I2I-Mamba: Multi-modal medical image synthesis via selective state space modeling

Multi-modal medical image synthesis involves nonlinear transformation of tissue signals between source and target modalities, where tissues exhibit contextual interactions across diverse spatial distances. As such, the utility of a network architecture in synthesis depends on its ability to express these contextual features. Convolutional neural networks (CNNs) offer high local precision at the expense of poor sensitivity to long-range context.
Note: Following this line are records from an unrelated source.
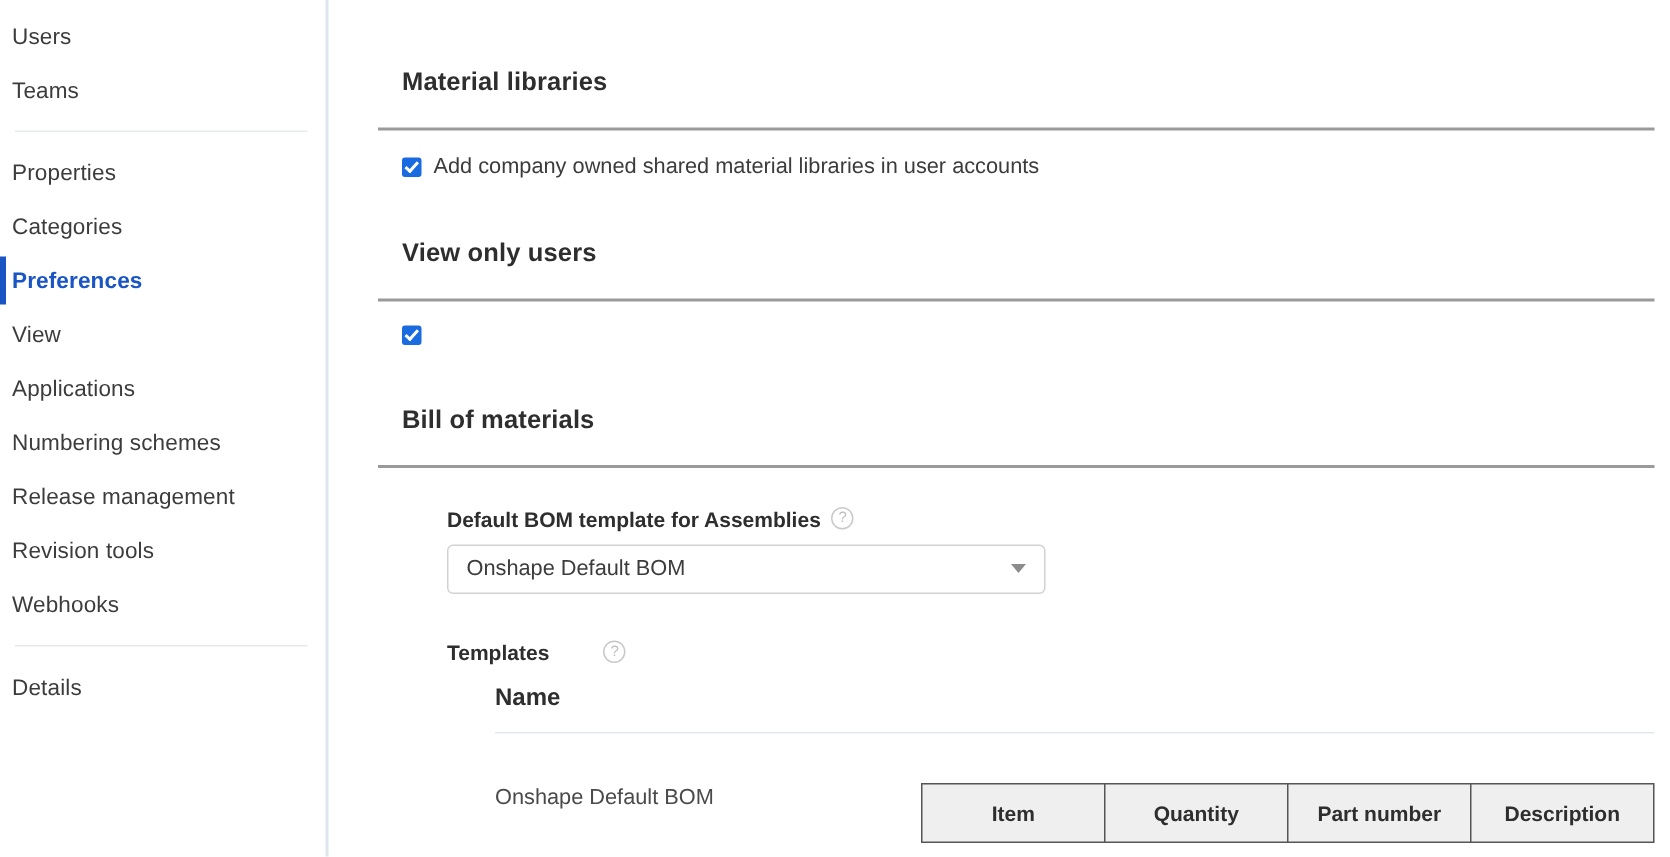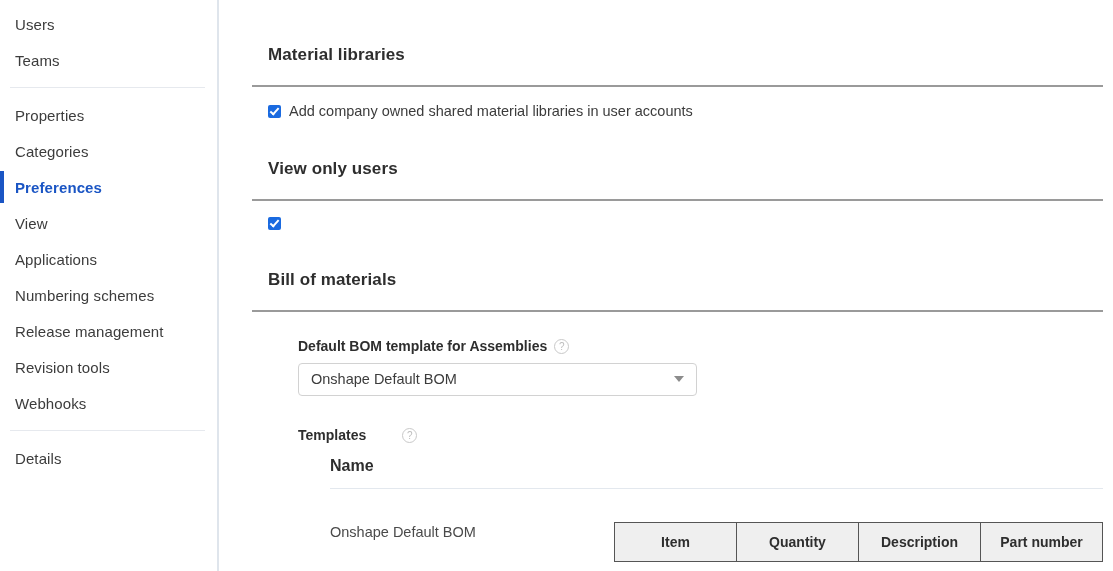"Users" .nav-item { padding-left: 15px -> 8px }
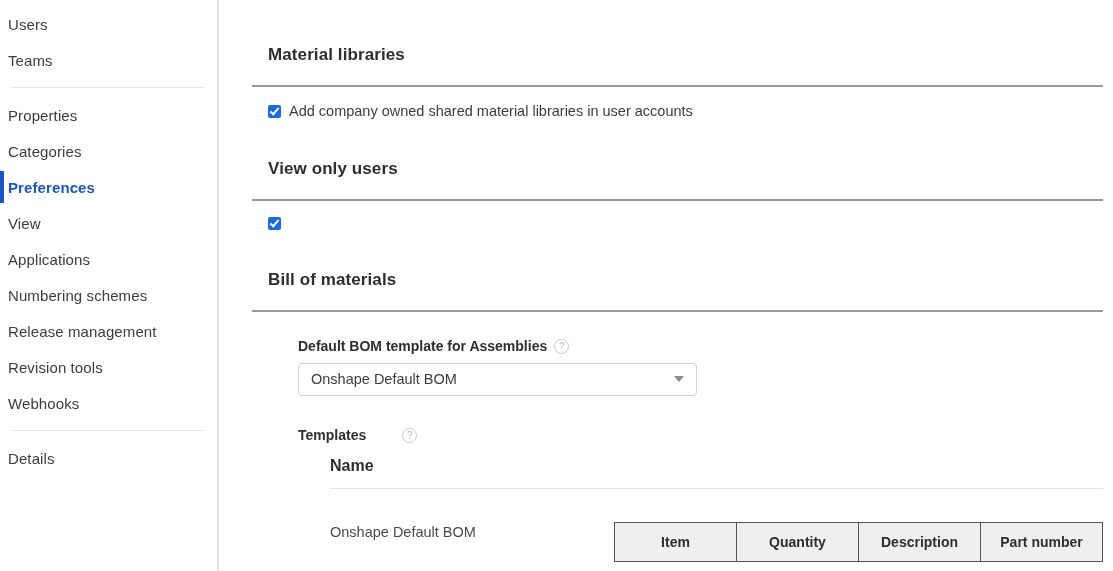"Default BOM template for Assemblies" .field-label { align-items: flex-end -> center }
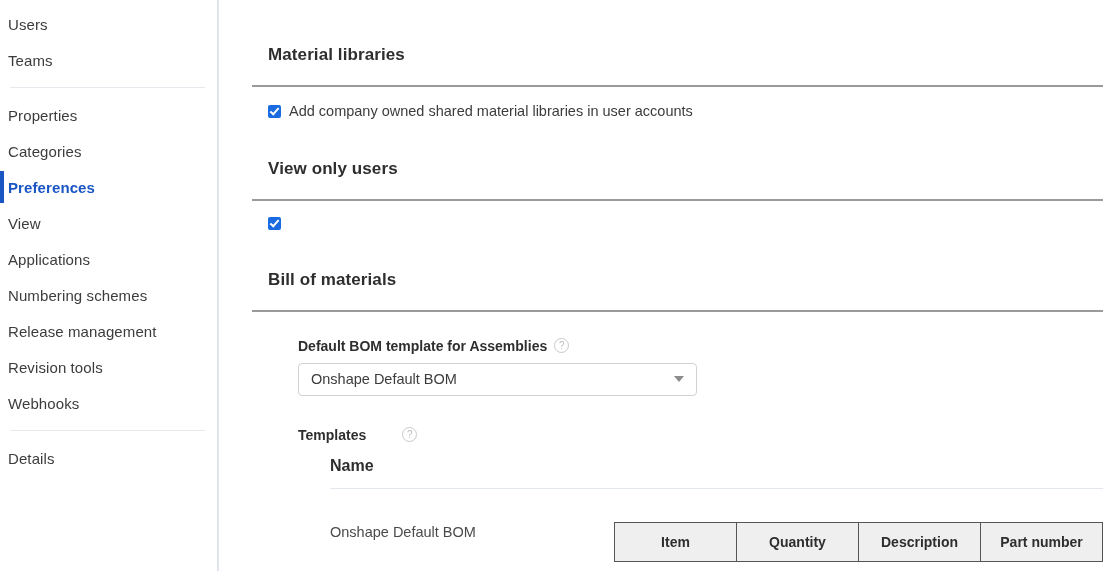"Description" div.chip { order: before "Part number" -> after "Part number" }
While transformers promise to alleviate this issue, they suffer from an unfavorable trade-off between sensitivity to long- versus short-range context due to the intrinsic complexity of attention filters. To effectively capture contextual features while avoiding the complexity-driven trade-offs, here we introduce a novel multi-modal synthesis method, I2I-Mamba, based on the state space modeling (SSM) framework. Focusing on semantic representations across a hybrid residual architecture, I2I-Mamba leverages novel dual-domain Mamba (ddMamba) blocks for complementary contextual modeling in image and Fourier domains, while maintaining spatial precision with convolutional layers. Diverting from conventional raster-scan trajectories, ddMamba leverages novel SSM operators based on a spiral-scan trajectory to learn context with enhanced radial coverage and angular isotropy, and a channel-mixing layer to aggregate context across the channel dimension. Comprehensive demonstrations on multi-contrast MRI and MRI-CT protocols indicate that I2I-Mamba offers superior performance against state-of-the-art CNNs, transformers and SSMs.